"Everybody keeps asking that, like, 'So now he's really understanding how to throw the ball from the pocket,'" Carroll said. "That's a bunch of bunk. That's not the truth -- he's been doing this. He had some decisions to make that are different, and he had to take to this, and he had to throw the ball. You saw a couple times, he's had to chuck the football a couple times instead of letting them hit him or try to escape where he might have done his dipsy-doodle, spin around and all of that kind of stuff. That was a little bit different. There's nothing wrong with that. That's good for him to understand that in that regard. We're just talking about a couple percentages of his focus of what he did that was different."
Carroll has taken aim at critics who have suggested Wilson can't operate from the pocket. But the first four games this season have reinforced what Carroll has said for a while: One of Wilson's biggest strengths is his ability to adjust and make corrections.
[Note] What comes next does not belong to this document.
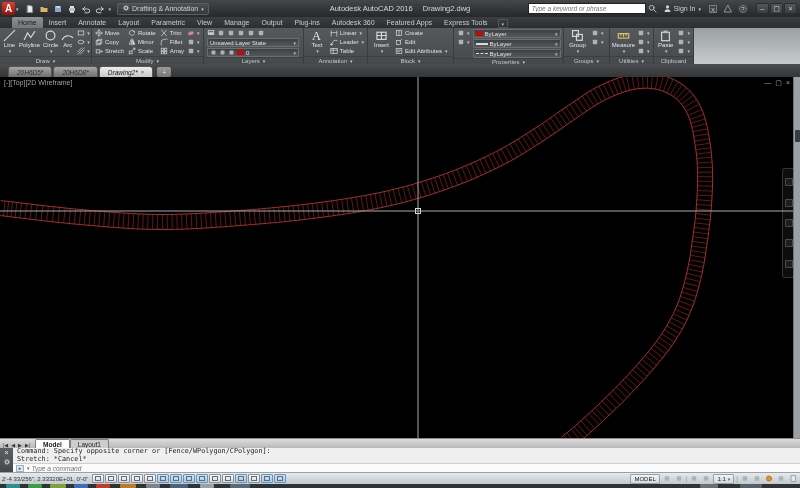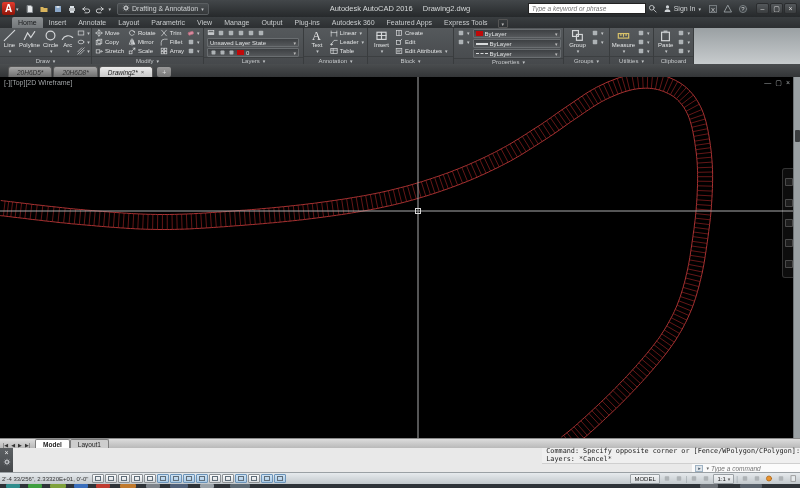"Command: Specify opposite corner or" .cmd-main { align-items: flex-end -> none }
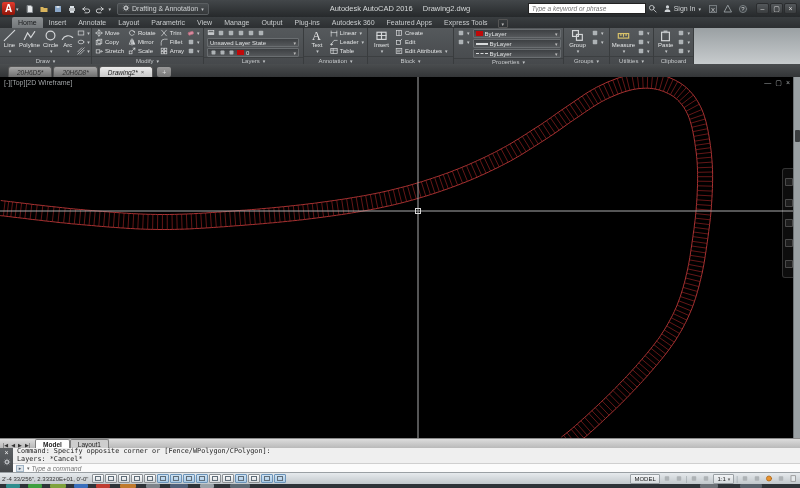"Layers: *Cancel*" div.cmd-line { text: Layers -> Stretch }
In Week 1, Wilson suffered a right high ankle sprain but played through it and led the offense on a game-winning drive in the fourth quarter. In Week 3, he sprained the MCL in his left knee and came out of the game in the third quarter, but Wilson rehabbed and was brilliant last week against the New York Jets.
The 3-1 Seahawks are expecting Wilson to be close to 100 percent when they return from the bye. But below is a look at how the quarterback tweaked his game to adjust to playing with injuries, with numbers courtesy of ESPN Stats & Information:
From the pocket
The idea that Wilson can't operate from the pocket is tired and silly. In his first four seasons, he completed 67.8 percent of his passes (fifth), averaged 8.16 yards per attempt (first) and posted a passer rating of 105.9 (second) on throws from inside the pocket.
What's been different this year is how quickly he's gotten rid of the ball. Wilson's average time before a pass is 2.37 seconds, ninth fastest in the NFL. Last year, he showed the ability to do this in specific situations -- against the blitz and on third down. But Wilson still finished 32nd overall (2.67 seconds) because he's good at extending plays and scrambling.
This season, Wilson has completed 68.1 percent of his passes, averaged 8.35 yards per attempt and posted a passer rating of 102.0 from the pocket. The offense got off to a shaky start in Weeks 1 and 2, but the version we've seen the past two games looks similar to the one that averaged 32 points per contest in the second half of 2015.
Outside the pocket
This is the part of Wilson's game that has been affected the most. Last year, 20.7 percent of Wilson's throws were attempted while he was outside the pocket -- whether they were designed or he was improvising.
Through four games, that number is just 10.5 percent.
Wilson has compensated for his inability to improvise as much by allowing his weapons to make plays even when they're not necessarily open. Guys like Jimmy Graham, Doug Baldwin, Tyler Lockett and Paul Richardson have rewarded him by making difficult, contested catches. And this trust is something the Seahawks should benefit from even when Wilson is healthy.
Scrambles and runs
Last year, Wilson scrambled on 9.7 percent of his dropbacks; this year, that number is just 4.1 percent.
He's averaged just 3.8 rushing attempts per game, which would be easily a career low if it stood for 16 games. Last season, Wilson averaged 6.4 rushing attempts per game.
Overall, Wilson has been sacked on 6.1 percent of his dropbacks; last season, it was 7.7 percent.
He's on a remarkable 12-game streak. Since Week 10 of last season, Wilson is completing 66.8 percent of his passes, averaging 8.40 yards per attempt, and has thrown 30 touchdowns against three interceptions for a league-best passer rating of 115.6.
Carroll said earlier this week that he believes the 2016 Seahawks could be his best team yet, and one of the major reasons why he believes that is because Russell has shown he can be effective in a variety of ways.